*** Block opens ***

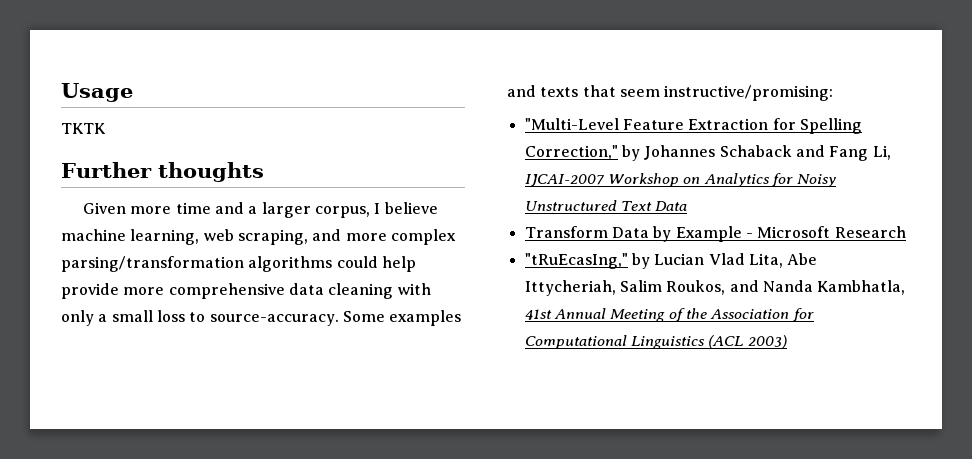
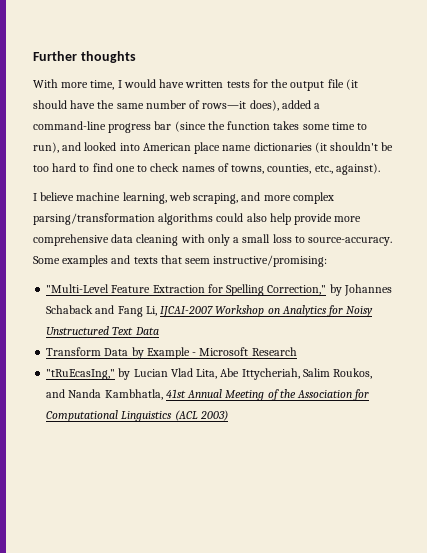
- Usage
- TKTK
- Given more time and a larger corpus, I believe machine learning, web scraping, and more complex parsing/transformation algorithms could help provide more comprehensive data cleaning with only a small loss to source-accuracy.
+ With more time, I would have written tests for the output file (it should have the same number of rows—it does), added a command-line progress bar (since the function takes some time to run), and looked into American place name dictionaries (it shouldn't be too hard to find one to check names of towns, counties, etc., against).
+ I believe machine learning, web scraping, and more complex parsing/transformation algorithms could also help provide more comprehensive data cleaning with only a small loss to source-accuracy.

*** Block closes ***

**REQUIRED WORK**. Search the entries above for "more". Show every line that has it.

**OUTPUT OF THE EXERCISE**.
- Given more time and a larger corpus, I believe machine learning, web scraping, and more complex parsing/transformation algorithms could help provide more comprehensive data cleaning with only a small loss to source-accuracy.
+ With more time, I would have written tests for the output file (it should have the same number of rows—it does), added a command-line progress bar (since the function takes some time to run), and looked into American place name dictionaries (it shouldn't be too hard to find one to check names of towns, counties, etc., against).
+ I believe machine learning, web scraping, and more complex parsing/transformation algorithms could also help provide more comprehensive data cleaning with only a small loss to source-accuracy.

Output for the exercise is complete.